Eles tomam o Tafamidis, mas é uma medicação indicada somente para o estágio 1. “Se chegar essa nova medicação, acredito que terei uma qualidade de vida melhor. A esperança é a última que morre. Eu tenho muita fé em Deus, faço os meus pedidos todo santo dia”, diz Sarifa.

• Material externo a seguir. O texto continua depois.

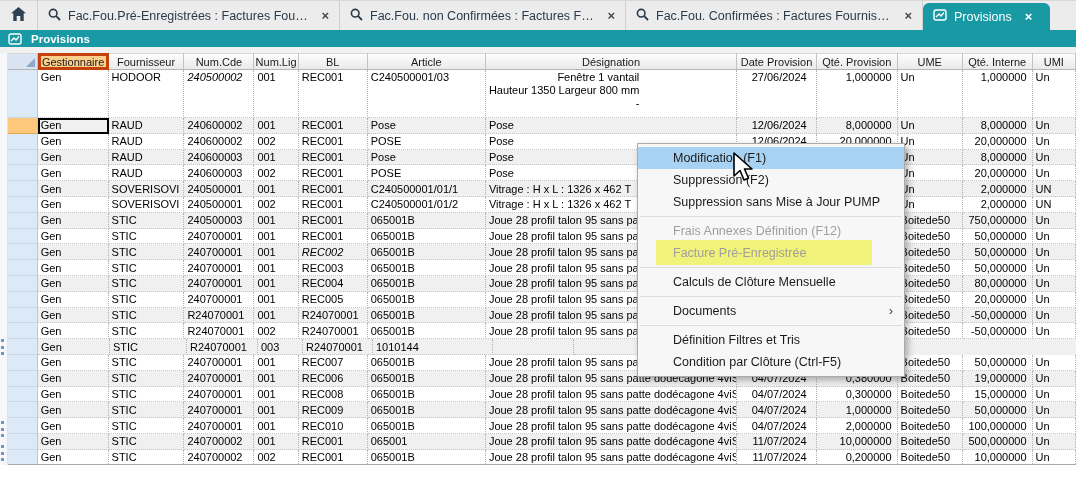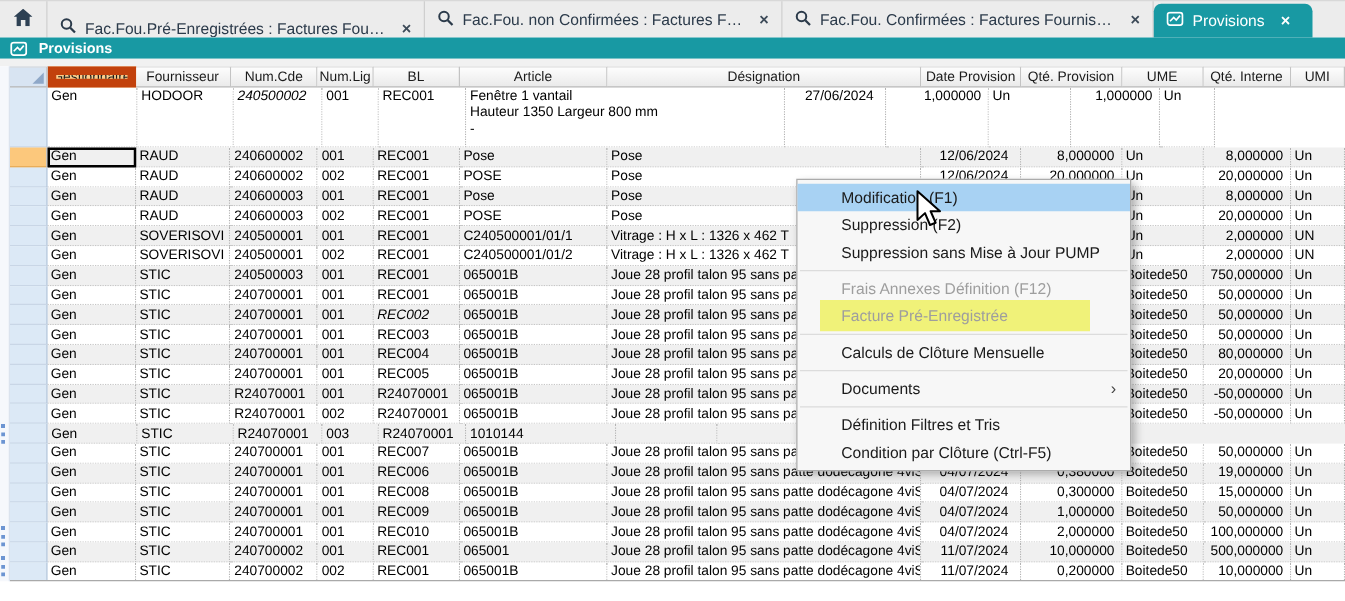"Fac.Fou.Pré-Enregistrées : Factures" div.tab { align-items: flex-end -> none }
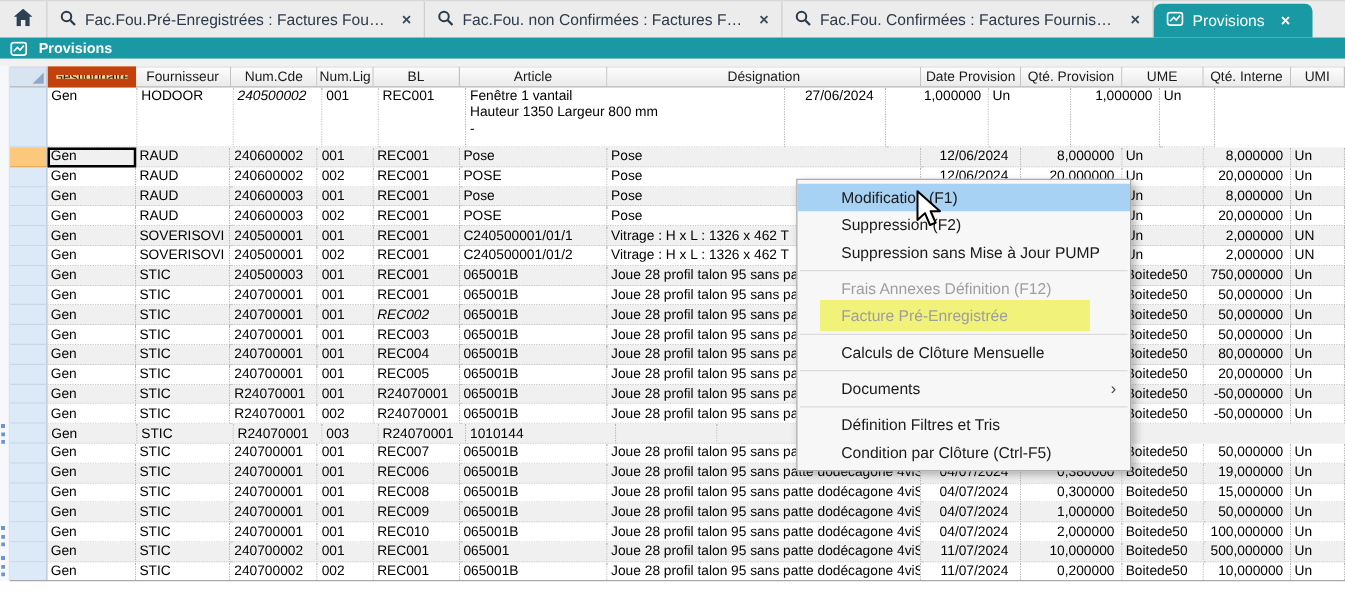"Gestionnaire" .hcell.sorted { border: 7px solid #c2410c -> 3px solid #c2410c }
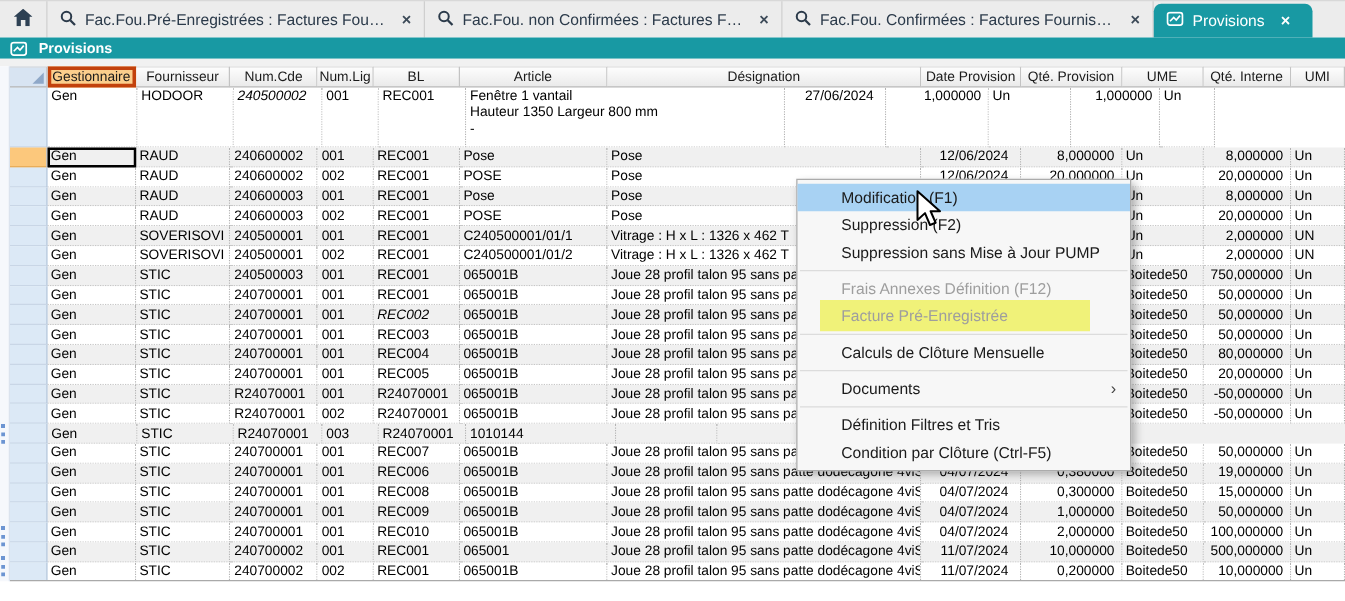"Gen" .trow { text-align: none -> right }
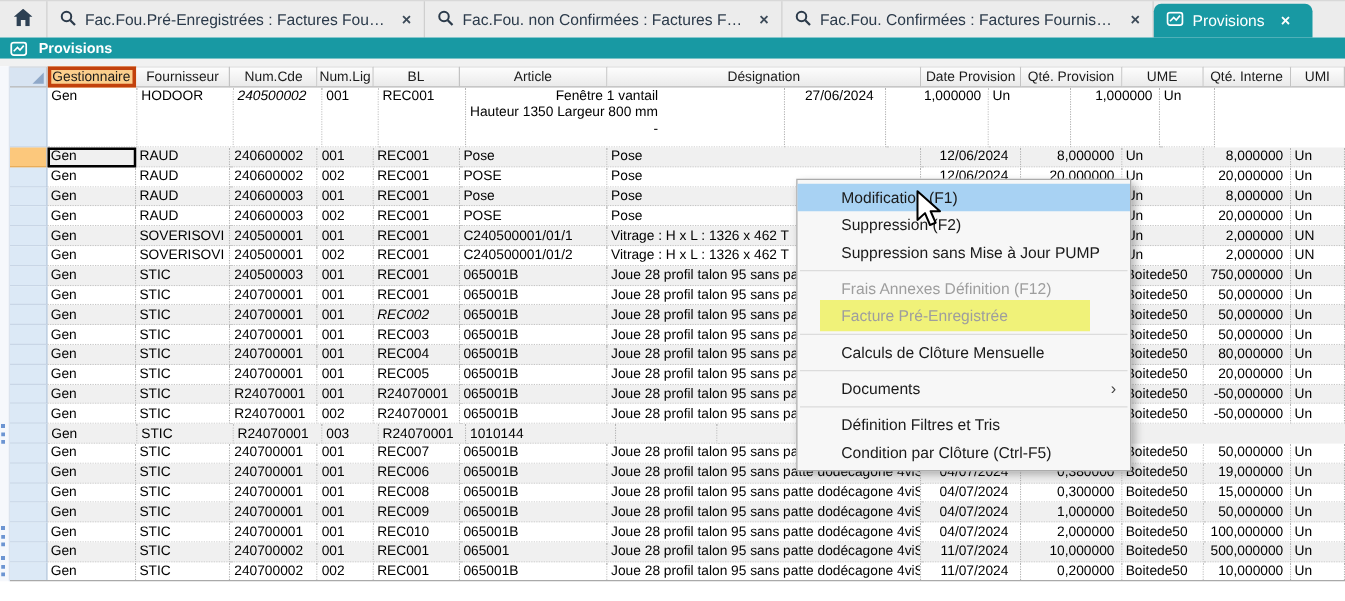"C240500001/03" div.td { html: none -> <div>C240500001/03</div> }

E mesmo na pandemia, dona Sarifa conta que não está parada. “Não deixei isso e nem o isolamento afetarem o meu psicológico. Todo dia acordo, faço as minhas orações, leio um livro de autoajuda. Acredito que o estrago que a doença deveria fazer ela já fez. Agora é pensamento positivo e acreditar que esse remédio virá”.
Futuro incerto
Hilton Sigalis, de 50 anos, está no estágio 1 e utiliza o medicamento já disponível no Brasil. Mas ele sabe que se a doença evoluir, não haverá tratamento. “Fui diagnosticado em 2016 e eu passei a utilizar o Tafamidis em 2017. Faço o uso pelo SUS e é bom para atuar na fase inicial da doença”, ressalta.
Sigalis conta como a doença afetou a família: “Meu pai foi portador, mas a família toda desconheceu o que ele tinha. Afinal, ficou 12 anos sem um diagnóstico, colocou marcapasso, fez hemodiálise e ficou cadeirante. Em uma ida ao hospital eu acompanhei ele e, de prontidão, o médico pensou se eu sentia alguma coisa. Falei que sentia dores na perna e o doutor pediu para fazer um teste genético. Então, levei características do meu pai e fotos, até que o teste deu positivo para amiloidose”.
“Os sintomas começam a disparar muito rápido, por isso que o diagnóstico precoce é importante. Eles só receitam a medicação se tiver no início do sintoma”, afirma Sigalis.
Sendo também representante da Associação Brasileira de Paramiloidose (Abpar), Hilton Sigalis ressalta que as medicações reivindicadas aqui no Brasil já estão sendo utilizadas em outros países. “Essa é a luta que defendemos, precisamos disso”, afirma.
Outro lado
O Metrópoles procurou a CMED por meio do Ministério da Saúde e pela Anvisa, mas até agora não houve retorno. O espaço segue aberto.
Petição para ter acesso a novas terapias
A Associação de Brasileira de Paramiloidose (ABPAR), em parceria com o Instituto Vidas Raras (IVR), busca por 1 milhão de assinaturas em petição on-line, para que a CMED reveja a classificação e a precificação de novas terapias.